The task: Repeat everything in the listing exactly, except for the images.
►
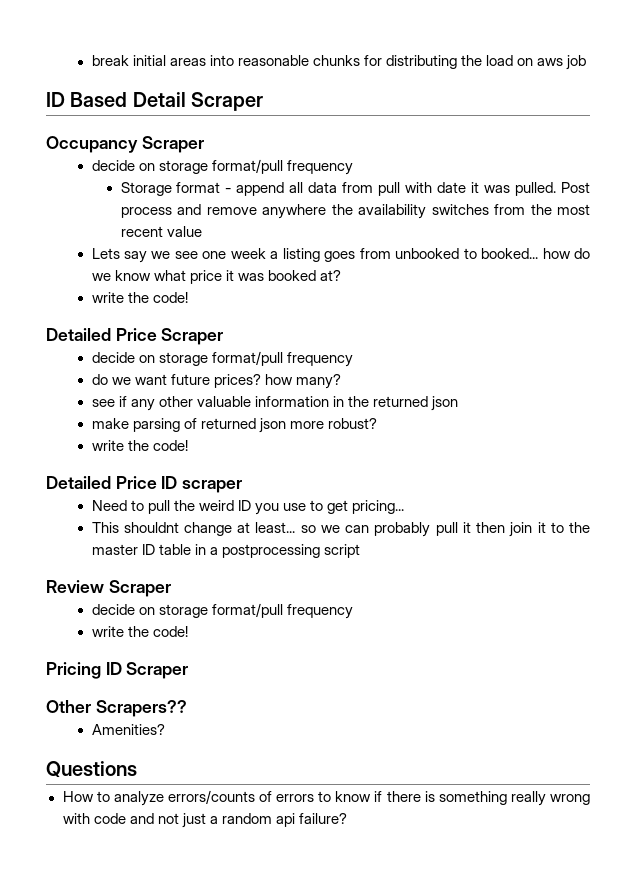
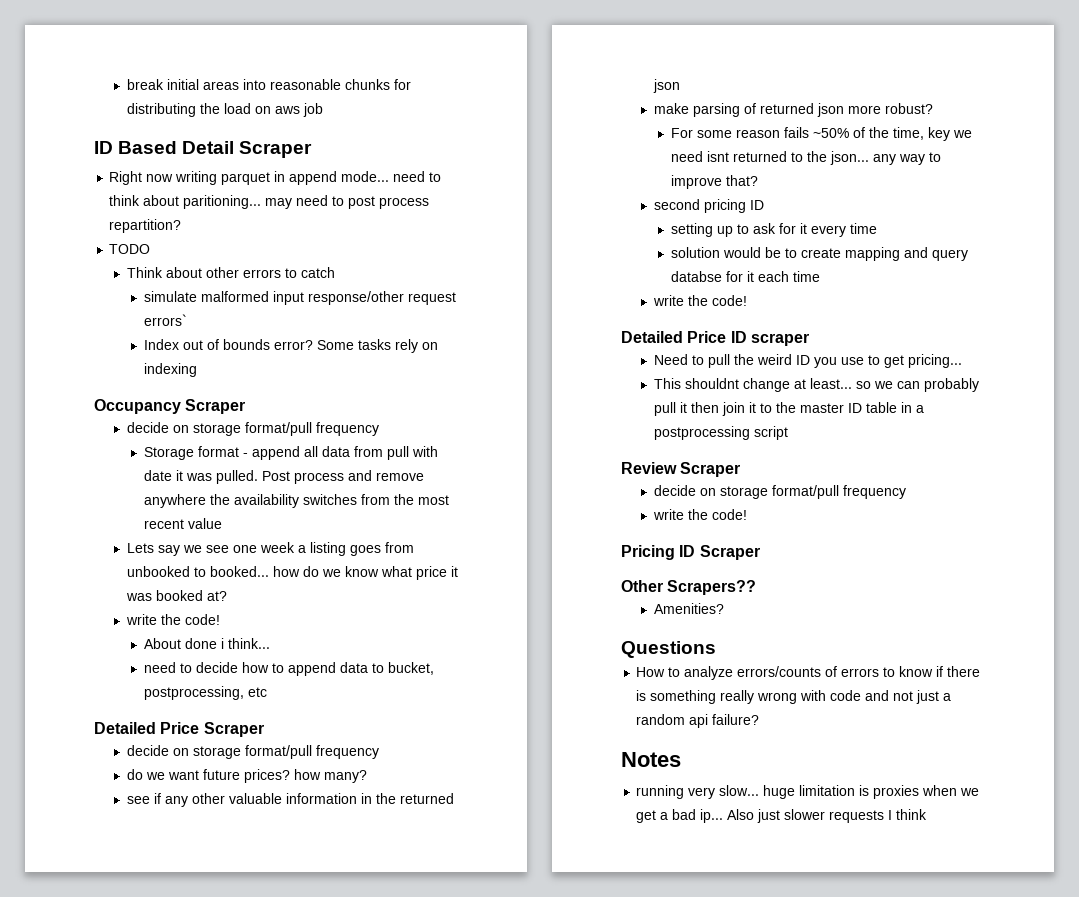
(264, 101) none -> [109,171,442,185] [109,195,430,209] [109,219,182,233] [109,244,151,254] [126,267,335,278] [144,291,457,305] [144,314,188,326] [144,339,439,353] [144,363,198,377] // Right now writing parquet in append mode... need to think about paritioning... may need to post process repartition? // TODO // Think about other errors to catch // simulate malformed input response/other request errors` // Index out of bounds error? Some tasks rely on indexing
(188, 297) none -> [144,638,271,649] [144,662,435,676] [144,686,268,700] // About done i think... // need to decide how to append data to bucket, postprocessing, etc
(377, 423) none -> [671,127,973,141] [671,151,942,165] [671,175,759,189] [653,199,764,213] [671,223,878,237] [671,247,969,261] [671,271,821,282] // For some reason fails ~50% of the time, key we need isnt returned to the json... any way to improve that? // second pricing ID // setting up to ask for it every time // solution would be to create mapping and query databse for it each time
(347, 818) none -> [621,752,681,767] [636,785,980,799] [636,809,928,823] // Notes // running very slow... huge limitation is proxies when we get a bad ip... Also just slower requests I think

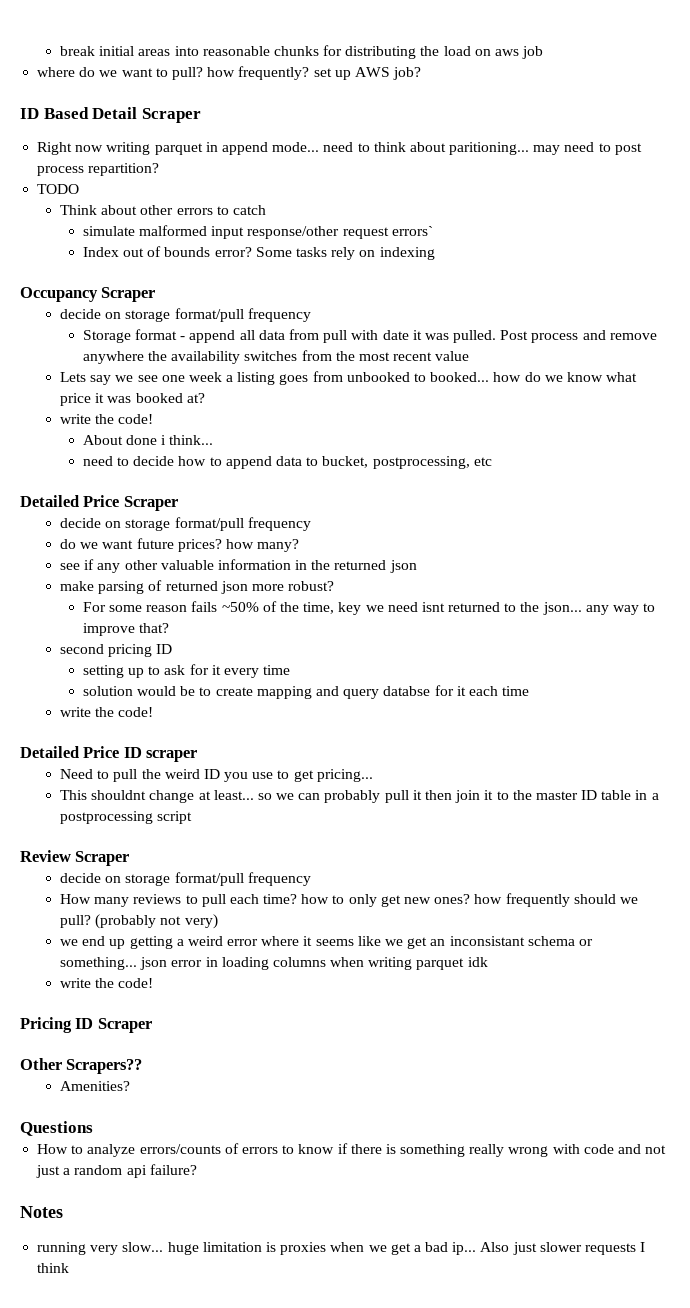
(323, 110) none -> [37,66,422,80] // where do we want to pull? how frequently? set up AWS job?
(906, 492) none -> [59,893,638,907] [59,914,218,929] [59,936,593,949] [59,957,488,970] // How many reviews to pull each time? how to only get new ones? how frequently should we pull? (probably not very) // we end up getting a weird error where it seems like we get an inconsistant schema or something... json error in loading columns when writing parquet idk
◄
Result:
(264, 101) none -> [109,171,442,185] [109,195,430,209] [109,219,182,233] [109,244,151,254] [126,267,335,278] [144,291,457,305] [144,314,188,326] [144,339,439,353] [144,363,198,377] // Right now writing parquet in append mode... need to think about paritioning... may need to post process repartition? // TODO // Think about other errors to catch // simulate malformed input response/other request errors` // Index out of bounds error? Some tasks rely on indexing
(188, 297) none -> [144,638,271,649] [144,662,435,676] [144,686,268,700] // About done i think... // need to decide how to append data to bucket, postprocessing, etc
(377, 423) none -> [671,127,973,141] [671,151,942,165] [671,175,759,189] [653,199,764,213] [671,223,878,237] [671,247,969,261] [671,271,821,282] // For some reason fails ~50% of the time, key we need isnt returned to the json... any way to improve that? // second pricing ID // setting up to ask for it every time // solution would be to create mapping and query databse for it each time
(347, 818) none -> [621,752,681,767] [636,785,980,799] [636,809,928,823] // Notes // running very slow... huge limitation is proxies when we get a bad ip... Also just slower requests I think

(323, 110) none -> [37,66,422,80] // where do we want to pull? how frequently? set up AWS job?
(906, 492) none -> [59,893,638,907] [59,914,218,929] [59,936,593,949] [59,957,488,970] // How many reviews to pull each time? how to only get new ones? how frequently should we pull? (probably not very) // we end up getting a weird error where it seems like we get an inconsistant schema or something... json error in loading columns when writing parquet idk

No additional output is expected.